La mission de la Jordanie pour sauver ses oliviers centenaires

Chaque matin, l’agriculteur jordanien Ali Saleh Atta avale deux gousses d’ail avec une tasse d’huile d’olive avant de partir inspecter ses oliviers centenaires.

« Ces arbres représentent l’histoire de la Jordanie », dit cet homme de 84 ans en regardant les arbres vieux de 2 000 ans dont les énormes troncs noueux hissent des branches aux feuilles délicates vert pâle.

Les arbres sont un symbole national bien-aimé, mais ils sont également menacés par l’étalement urbain, l’exploitation forestière illégale pour le bois de chauffage et le déracinement vers les maisons et les jardins des riches pour la décoration.

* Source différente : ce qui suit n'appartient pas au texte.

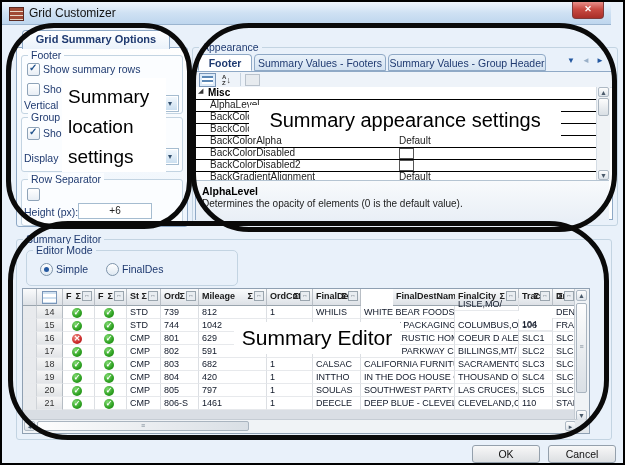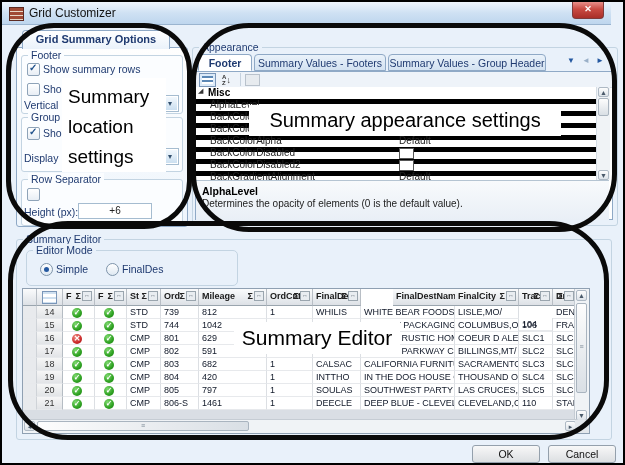"Misc" .prow { border-bottom: 5px solid #000000 -> 1px solid #000000 }
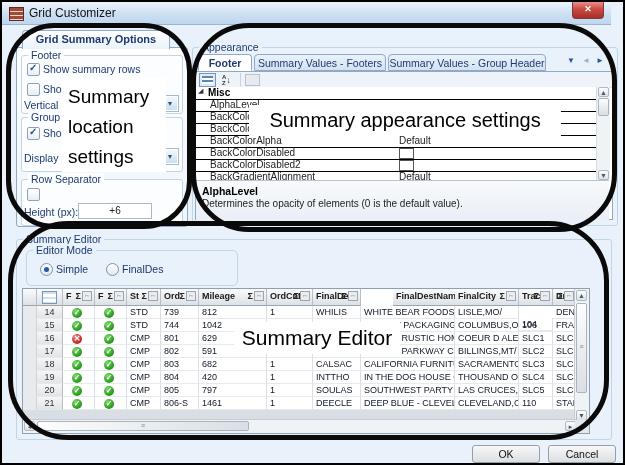"LISLE,MO/" div.gcell { top: 17px -> 9px }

La terre d’Atta, père de 10 enfants, se trouve à Al-Hashimiyya, une zone boisée à environ 70 kilomètres (45 miles) au nord-ouest d’Amman.

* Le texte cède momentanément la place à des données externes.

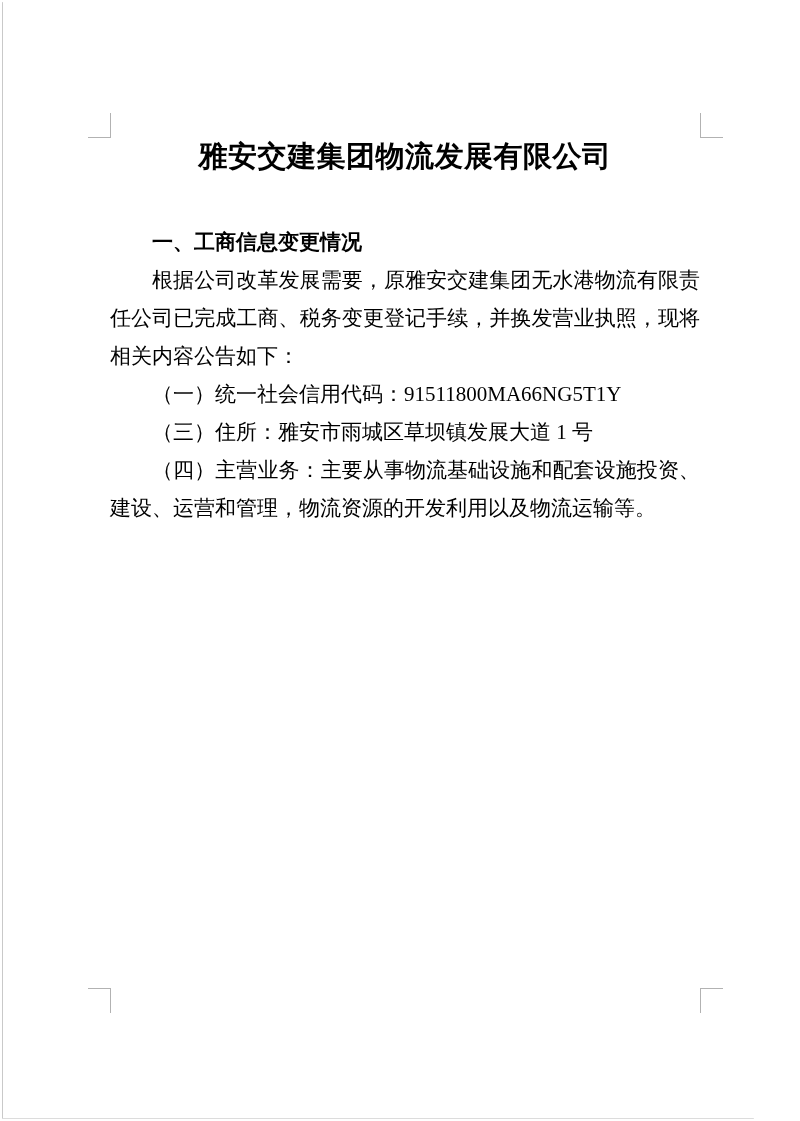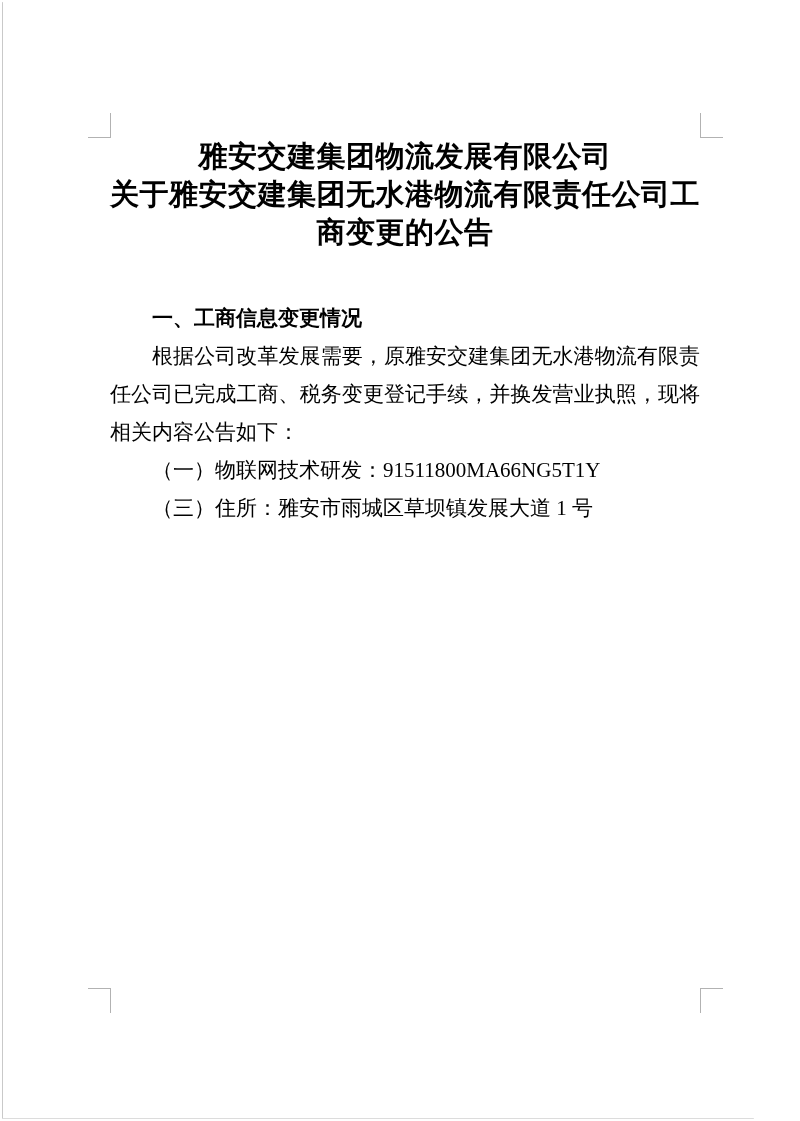"关于雅安交建集团无水港物流有限责任公司工商变更的公告" div { html: <div>关于雅安交建集团无水港物流有限责任公司工商变更的公告</div> -> none }
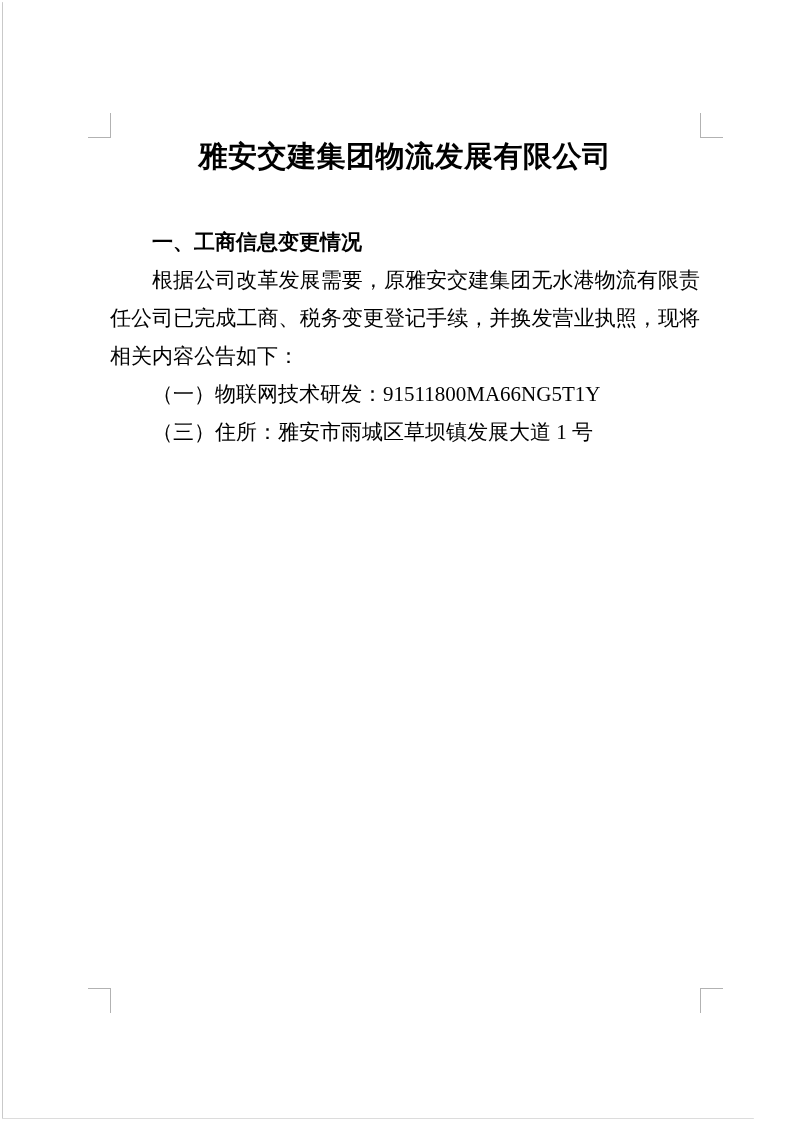"（一）物联网技术研发：91511800MA66NG5T1Y" p.para { text: 物联网技术研发 -> 统一社会信用代码 }
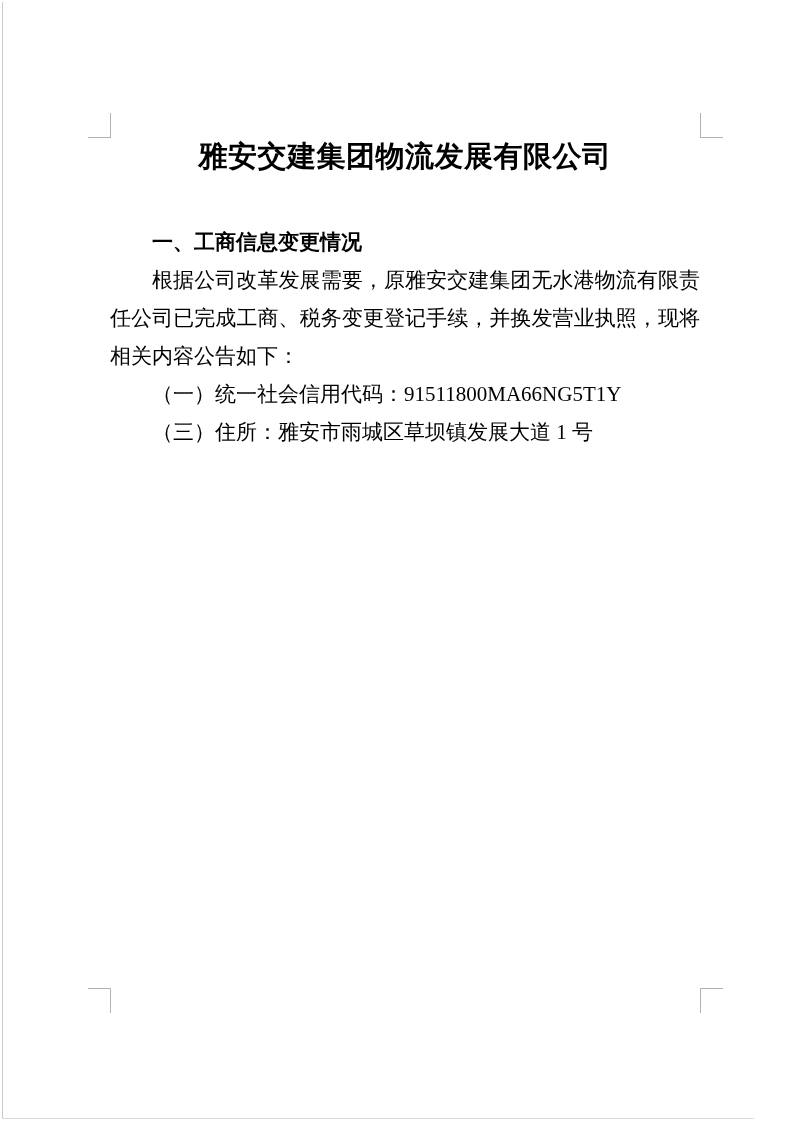"（四）主营业务：主要从事物流基础设施和配套设施投资、建设、运营和管理，物流资源的" p.para { html: none -> <p>（四）主营业务：主要从事物流基础设施和配套设施投资、建设、运营和管理，物流资源的开发利用以及物流运输等。</p> }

« J’ai donné à mes enfants et petits-enfants un testament écrit selon lequel, après ma mort, vous les préserverez et (vivrez) de ce qu’ils produisent », a-t-il déclaré.

La Jordanie est le dixième producteur mondial d’olives, selon le Conseil oléicole mondial.

Ses nombreux arbres anciens qui ont survécu à des milliers d’années font partie intégrante de l’identité et de la culture du pays.

Dans de nombreuses régions, « il est difficile de visiter une maison (…) sans trouver un olivier dans chaque jardin », a déclaré Nizar Haddad, directeur général du Centre national de recherche agricole.

« Nous avons été élevés dès notre enfance dans cette culture. »

Mais aujourd’hui, dit-il, la beauté des arbres les met en danger.

« Certains hôtels, villas, hommes d’affaires et entreprises aiment ajouter une touche à la décoration de leurs institutions, alors ils achètent de tels arbres et les transportent », a-t-il expliqué.

Souvent, les arbres ne survivent pas au déplacement, a déclaré Haddad, ajoutant que de nouvelles lois visent à les protéger.

« La nouvelle législation jordanienne protège ces arbres contre le déracinement ou l’enlèvement, et il existe une coordination entre le ministère de l’Intérieur, notre centre et la police pour empêcher les opérations de transport, sauf dans des cas très exceptionnels. »

‘Trésor national’

La Jordanie compte 11 millions d’oliviers dans des bosquets qui représentent 20 pour cent de toutes les terres cultivées du pays.

Ils produisent 50 000 tonnes d’olives et 25 000 tonnes d’huile d’olive par an, contribuant ainsi à 120 millions de dinars jordaniens (169 millions de dollars) à l’économie.

Haddad a noté que l’olivier a une signification symbolique pour les Jordaniens musulmans et chrétiens, affirmant qu’il est mentionné dans le Coran et que « Jésus-Christ a passé ses dernières heures à prier sur le Mont des Oliviers ».

« Ces arbres doivent être préservés afin qu’ils demeurent une source d’inspiration pour la communauté, d’autant plus qu’ils sont capables de s’adapter à tous les défis environnementaux auxquels est confrontée non seulement notre région, mais le monde. »

Cette variété d’arbre, communément connue sous le nom de Roman ou Mehras, devrait être préservée en tant que « trésor national », a déclaré Amer Gharaibeh, directeur de la société coopérative Mehras.

« Ici, vous pouvez voir les plus vieux oliviers… ils sont là depuis que les Romains ont gouverné cette région, avant que les Musulmans ne la contrôlent », a-t-il déclaré.

Des recherches ont montré que le Mehras a un ancêtre commun avec les olives cultivées en Italie, à Chypre et en Espagne.

Aux côtés du ministère jordanien de la Culture, l’organisation de Gharaibeh travaille à l’inscription des arbres sur la liste du patrimoine mondial immatériel de l’UNESCO, en espérant que cela « contribuera à terme à les préserver et à les protéger ».

La Jordanie travaille sur un plan visant à impliquer le public dans les arbres en plaçant un code QR sur chaque bouteille d’huile d’olive produite.

Il indique l’emplacement de l’arbre, le nom de son propriétaire, son histoire, la qualité de l’huile et l’âge de l’arbre, a déclaré Haddad, dont l’organisation travaille sur le projet.

« Nous ne vendrons pas seulement de l’huile d’olive », a-t-il déclaré, « mais nous diffuserons une histoire pertinente à travers laquelle nous pourrons pleinement commercialiser notre pays ».